In the introduction, we said that functional diseases present the symptoms of organic disorders without appreciating changes in the changes or abnormalities in the body, but what is an organic illness?

Currently, any medical pathology is classified as organic when the symptoms that the patient notices and suffers are accompanied by an organic lesion or an identifiable physiological alteration. From any medical specialty, a great variety of examples of diseases of this type can be given; at the digestive level, peptic ulcer, esophagitis, or appendicitis are conditions with lesions in any of the parts of the digestive tract that can be located and noticed, to At the cardiac level, anatomical abnormalities that produce a myocardial infarction or valve defects can be seen.

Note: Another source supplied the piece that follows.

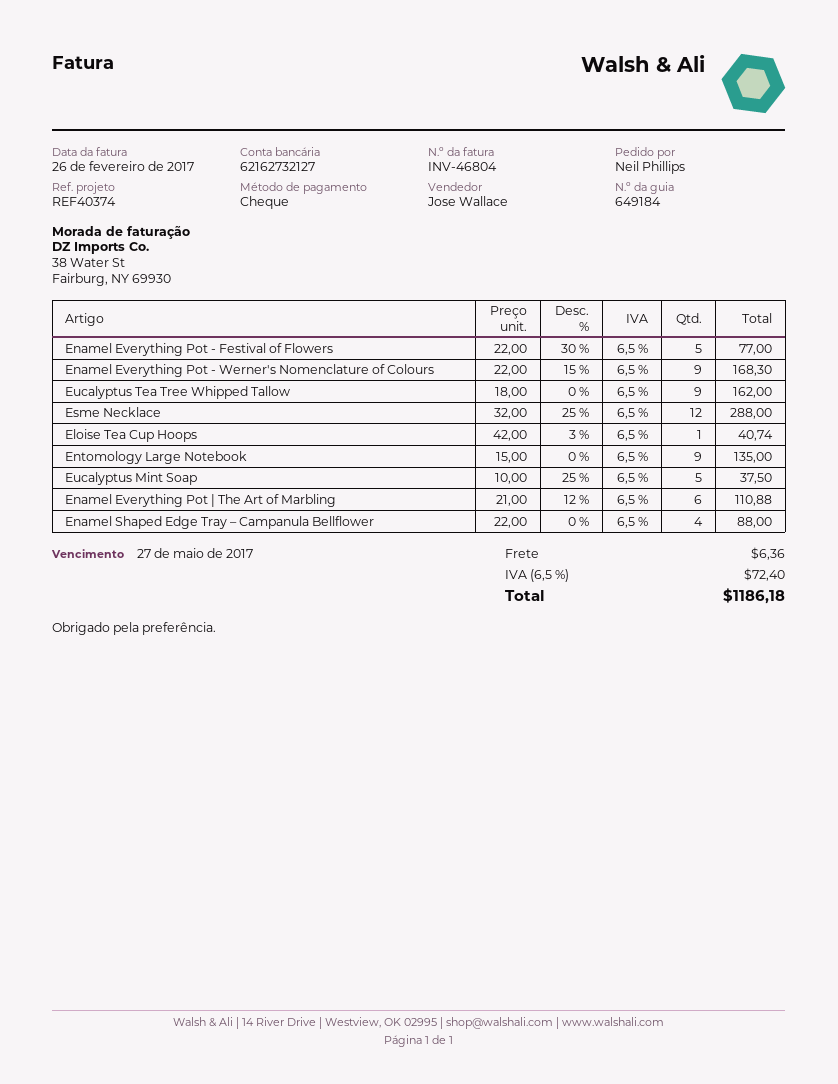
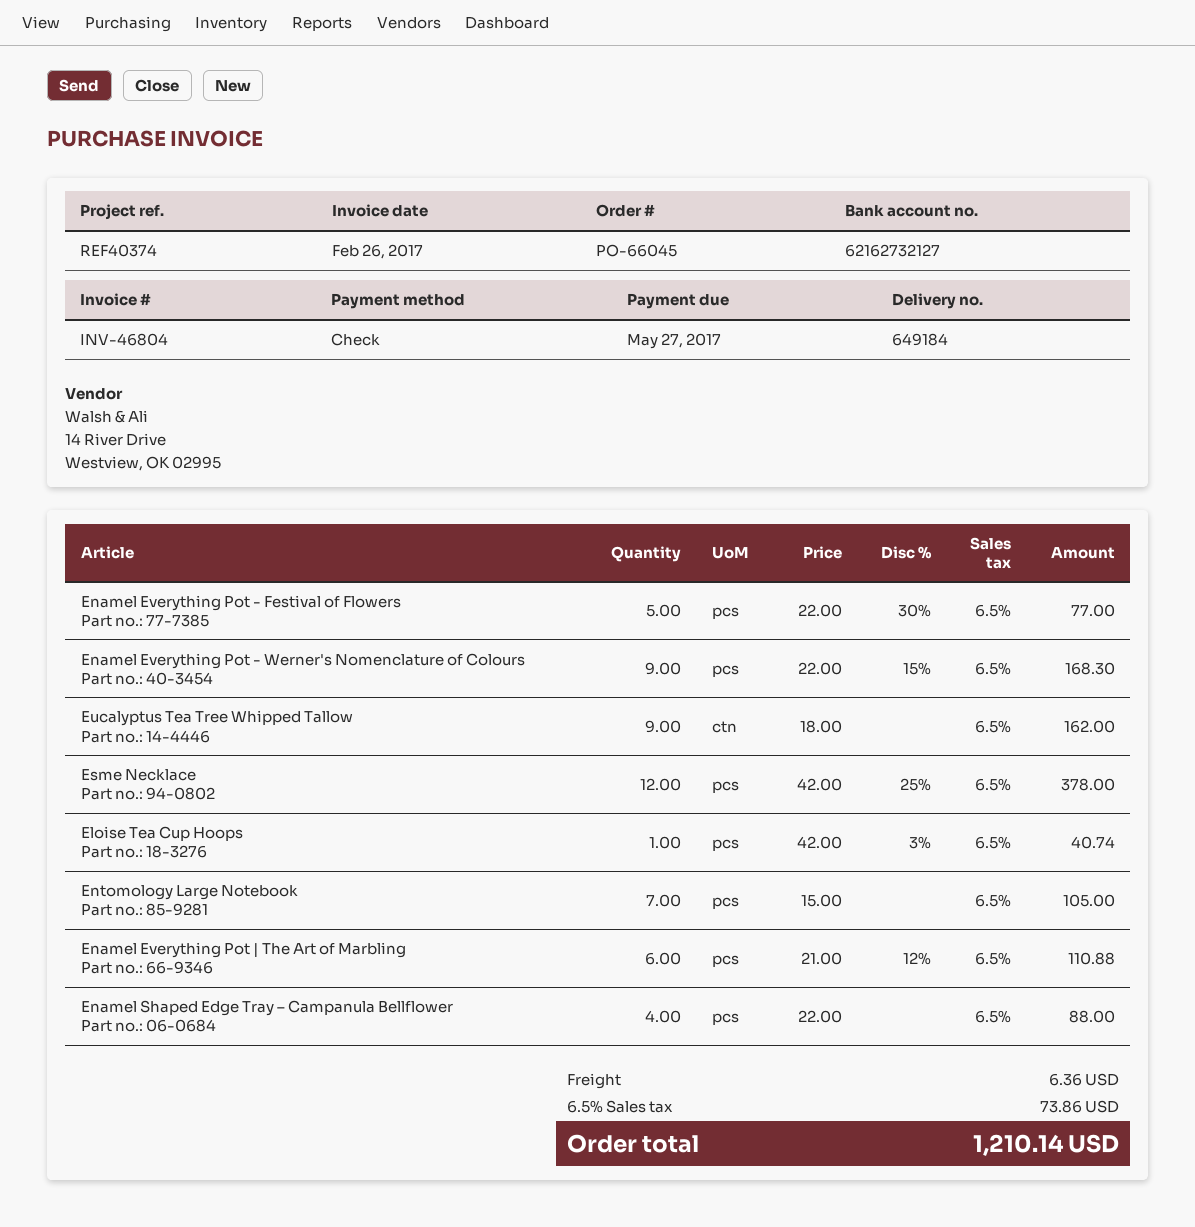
Esme Necklace: 12 x 32.00 - 25% = 288.00 -> 12 x 42.00 - 25% = 378.00
Entomology Large Notebook: 9 x 15.00 = 135.00 -> 7 x 15.00 = 105.00
Eucalyptus Mint Soap: 5 x 10.00 - 25% = 37.50 -> none
tax: 6.5% = 72.40 -> 6.5% = 73.86
total: 1186.18 -> 1210.14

We can also find diseases such as lactase deficiency malabsorption syndrome or other digestive intolerances within this classification. There is no type of anatomical lesion that can be observed. Still, there are physiological alterations at the biochemical or metabolic level.

Functional disease

Unlike organic diseases, in which they have a functional origin, we cannot observe any alteration, either anatomical or biochemical, that can serve as a justification for the symptoms suffered by the patient.

It is widespread that when a physical reason is not found to justify the disease, the emergence of these symptoms is associated with a psychological origin. This type of so-called functional disease has manifested itself the most in gastrointestinal disorders and digestive tract problems.

Symptoms such as chest pain of non-cardiac origin, irritable bowel syndrome, or dyspepsia are widespread examples of diseases in which no injuries or alterations can serve as justification for their head.

But not only in what refers to the digestive system, but we also find examples of this type of affection; in the case of primary arterial hypertension, no apparent cause is observed that could give it an origin; the same happens with many headaches or headaches.

These so-called functional disorders are usually associated with psychosomatic or psychological symptoms. But not all available diseases have to be currently; many diseases are included in this category, perhaps in excess, associating them with emotional factors such as stress or anxiety, when indeed, with a deeper exploration, the natural causes could be identified that affection or simply a cause is not found because we still do not know it.

Type X factors

We speak of type X factors when the determining factors that can cause disease are not yet known, so it may be that a condition is classified as functional when what is happening is that there is a type X factor behind it.

Years ago, for example, it used to be diagnosed as functional diarrhea, which was lactase malabsorption, something that we can now analyze.

This article is merely informative, at FastlyHeal .com we do not have the power to prescribe medical treatments or make any type of diagnosis. We invite you to see a doctor in the case of presenting any type of condition or discomfort.